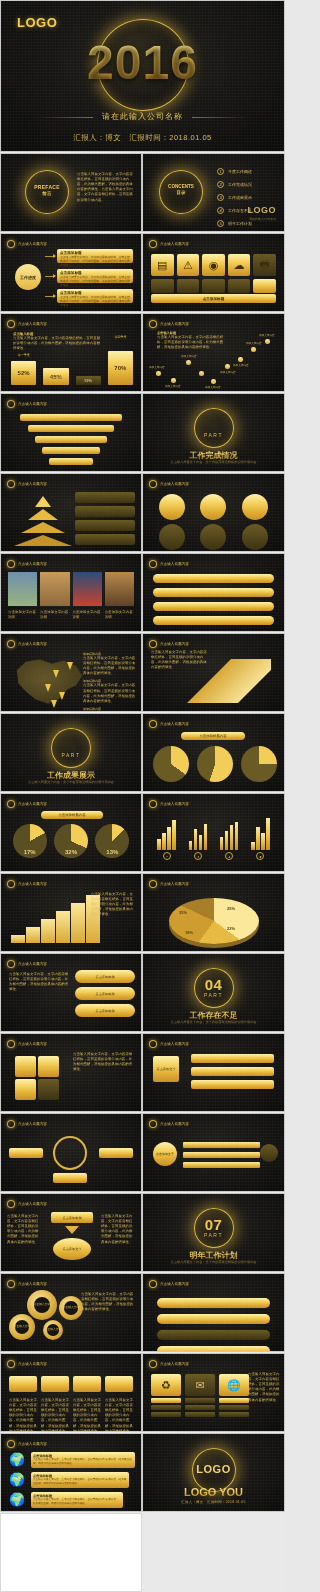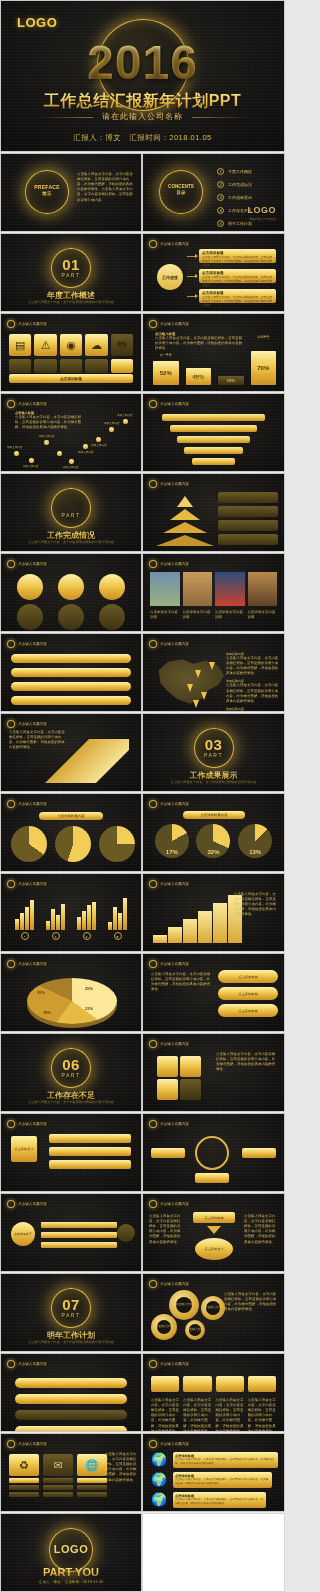--- a/index.html
+++ b/index.html
@@ -222,21 +222,20 @@
 </head>
 <body>
 
 <div class="page">
 
   <div class="slide cover">
     <div class="noise"></div>
     <div class="ring"></div>
     <div class="logo">LOGO</div>
     <div class="year">2016</div>
-    <div class="maintitle">工作总结汇报新年计划PPT</div>
     <div class="rule l"></div>
     <div class="rule r"></div>
     <div class="company">请在此输入公司名称</div>
     <div class="byline">汇报人：博文　汇报时间：2018.01.05</div>
   </div>
 
   <div class="grid">
 
     <div class="slide thumb pref">
       <div class="noise"></div>
@@ -276,28 +275,20 @@
             <i class="ic">5</i>
             <span>明年工作计划</span>
           </li>
       </ul>
       <div class="logo2">
         <b>LOGO</b>
         <i>请在此输入公司名称</i>
       </div>
     </div>
 
-    <div class="slide thumb sec">
-      <div class="noise"></div>
-      <div class="ring"></div>
-      <div class="num">01</div>
-      <div class="part">PART</div>
-      <div class="stitle">年度工作概述</div>
-      <div class="ssub blur">点击输入简要文字内容，文字内容需概括精炼的说明分项内容</div>
-    </div>
 
     <div class="slide thumb flow">
       <div class="noise"></div>
       <div class="hdr">
         <i class="dot"></i>
         <span class="tx">点击输入简要内容</span>
       </div>
       <div class="node">工作进度</div>
       <div class="arrow" style="top:22px"></div>
       <div class="arrow" style="top:42px"></div>
@@ -537,21 +528,20 @@
         <span class="tx">点击输入简要内容</span>
       </div>
       <div style="position:absolute;left:8px;top:16px;width:56px" class="tiny blur">点击输入简要文字内容，文字内容需概括精炼，言简意赅的说明分项内容，此为概念图解，请根据您的具体内容酌情修改。</div>
       <div style="position:absolute;left:18px;bottom:8px;width:110px;height:44px;
                   background:linear-gradient(135deg,transparent 45%, #d9a93a 46%, #f6e193 78%, transparent 79%);"></div>
     </div>
 
     <div class="slide thumb sec">
       <div class="noise"></div>
       <div class="ring"></div>
-      <div class="num">03</div>
       <div class="part">PART</div>
       <div class="stitle">工作成果展示</div>
       <div class="ssub blur">点击输入简要文字内容，文字内容需概括精炼的说明分项内容</div>
     </div>
 
     <div class="slide thumb">
       <div class="noise"></div>
       <div class="hdr">
         <i class="dot"></i>
         <span class="tx">点击输入简要内容</span>
@@ -669,21 +659,21 @@
       <div style="position:absolute;right:6px;top:16px;width:60px">
         <div class="roundbtn gold" style="height:13px;margin-bottom:4px;font-size:3.2px;display:flex;align-items:center;justify-content:center">点击添加标题</div>
         <div class="roundbtn gold" style="height:13px;margin-bottom:4px;font-size:3.2px;display:flex;align-items:center;justify-content:center">点击添加标题</div>
         <div class="roundbtn gold" style="height:13px;font-size:3.2px;display:flex;align-items:center;justify-content:center">点击添加标题</div>
       </div>
     </div>
 
     <div class="slide thumb sec">
       <div class="noise"></div>
       <div class="ring"></div>
-      <div class="num">06</div>
+      <div class="num">04</div>
       <div class="part">PART</div>
       <div class="stitle">工作存在不足</div>
       <div class="ssub blur">点击输入简要文字内容，文字内容需概括精炼的说明分项内容</div>
     </div>
 
     <div class="slide thumb">
       <div class="noise"></div>
       <div class="hdr">
         <i class="dot"></i>
         <span class="tx">点击输入简要内容</span>
@@ -866,20 +856,20 @@
       <div class="gold" style="position:absolute;left:30px;top:58px;right:18px;height:16px;border-radius:2px;padding:2px">
         <b style="font-size:3.2px;display:block">点击添加标题</b>
         <em class="blur" style="font-style:normal;font-size:2.6px;color:#5b4513;display:block;line-height:1.4">点击输入简要文字内容，文字内容需概括精炼，言简意赅的说明分项内容，此为概念图解，请根据您的具体内容酌情修改。</em>
       </div>
     </div>
 
     <div class="slide thumb thankyou">
       <div class="noise"></div>
       <div class="ring"></div>
       <div class="lg">LOGO</div>
-      <div class="ty">PART YOU</div>
+      <div class="ty">LOGO YOU</div>
       <div class="by">汇报人：博文　汇报时间：2018.01.05</div>
     </div>
 
     <div class="slide thumb white"></div>
 
   </div>
 </div>
 
 </body></html>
================
— TASK INSTRUCTIONS —
Produce a word-for-word copy of the records, omitting all images.

— EXERCISE ANSWER —
--- a/index.html
+++ b/index.html
@@ -222,21 +222,20 @@
 </head>
 <body>
 
 <div class="page">
 
   <div class="slide cover">
     <div class="noise"></div>
     <div class="ring"></div>
     <div class="logo">LOGO</div>
     <div class="year">2016</div>
-    <div class="maintitle">工作总结汇报新年计划PPT</div>
     <div class="rule l"></div>
     <div class="rule r"></div>
     <div class="company">请在此输入公司名称</div>
     <div class="byline">汇报人：博文　汇报时间：2018.01.05</div>
   </div>
 
   <div class="grid">
 
     <div class="slide thumb pref">
       <div class="noise"></div>
@@ -276,28 +275,20 @@
             <i class="ic">5</i>
             <span>明年工作计划</span>
           </li>
       </ul>
       <div class="logo2">
         <b>LOGO</b>
         <i>请在此输入公司名称</i>
       </div>
     </div>
 
-    <div class="slide thumb sec">
-      <div class="noise"></div>
-      <div class="ring"></div>
-      <div class="num">01</div>
-      <div class="part">PART</div>
-      <div class="stitle">年度工作概述</div>
-      <div class="ssub blur">点击输入简要文字内容，文字内容需概括精炼的说明分项内容</div>
-    </div>
 
     <div class="slide thumb flow">
       <div class="noise"></div>
       <div class="hdr">
         <i class="dot"></i>
         <span class="tx">点击输入简要内容</span>
       </div>
       <div class="node">工作进度</div>
       <div class="arrow" style="top:22px"></div>
       <div class="arrow" style="top:42px"></div>
@@ -537,21 +528,20 @@
         <span class="tx">点击输入简要内容</span>
       </div>
       <div style="position:absolute;left:8px;top:16px;width:56px" class="tiny blur">点击输入简要文字内容，文字内容需概括精炼，言简意赅的说明分项内容，此为概念图解，请根据您的具体内容酌情修改。</div>
       <div style="position:absolute;left:18px;bottom:8px;width:110px;height:44px;
                   background:linear-gradient(135deg,transparent 45%, #d9a93a 46%, #f6e193 78%, transparent 79%);"></div>
     </div>
 
     <div class="slide thumb sec">
       <div class="noise"></div>
       <div class="ring"></div>
-      <div class="num">03</div>
       <div class="part">PART</div>
       <div class="stitle">工作成果展示</div>
       <div class="ssub blur">点击输入简要文字内容，文字内容需概括精炼的说明分项内容</div>
     </div>
 
     <div class="slide thumb">
       <div class="noise"></div>
       <div class="hdr">
         <i class="dot"></i>
         <span class="tx">点击输入简要内容</span>
@@ -669,21 +659,21 @@
       <div style="position:absolute;right:6px;top:16px;width:60px">
         <div class="roundbtn gold" style="height:13px;margin-bottom:4px;font-size:3.2px;display:flex;align-items:center;justify-content:center">点击添加标题</div>
         <div class="roundbtn gold" style="height:13px;margin-bottom:4px;font-size:3.2px;display:flex;align-items:center;justify-content:center">点击添加标题</div>
         <div class="roundbtn gold" style="height:13px;font-size:3.2px;display:flex;align-items:center;justify-content:center">点击添加标题</div>
       </div>
     </div>
 
     <div class="slide thumb sec">
       <div class="noise"></div>
       <div class="ring"></div>
-      <div class="num">06</div>
+      <div class="num">04</div>
       <div class="part">PART</div>
       <div class="stitle">工作存在不足</div>
       <div class="ssub blur">点击输入简要文字内容，文字内容需概括精炼的说明分项内容</div>
     </div>
 
     <div class="slide thumb">
       <div class="noise"></div>
       <div class="hdr">
         <i class="dot"></i>
         <span class="tx">点击输入简要内容</span>
@@ -866,20 +856,20 @@
       <div class="gold" style="position:absolute;left:30px;top:58px;right:18px;height:16px;border-radius:2px;padding:2px">
         <b style="font-size:3.2px;display:block">点击添加标题</b>
         <em class="blur" style="font-style:normal;font-size:2.6px;color:#5b4513;display:block;line-height:1.4">点击输入简要文字内容，文字内容需概括精炼，言简意赅的说明分项内容，此为概念图解，请根据您的具体内容酌情修改。</em>
       </div>
     </div>
 
     <div class="slide thumb thankyou">
       <div class="noise"></div>
       <div class="ring"></div>
       <div class="lg">LOGO</div>
-      <div class="ty">PART YOU</div>
+      <div class="ty">LOGO YOU</div>
       <div class="by">汇报人：博文　汇报时间：2018.01.05</div>
     </div>
 
     <div class="slide thumb white"></div>
 
   </div>
 </div>
 
 </body></html>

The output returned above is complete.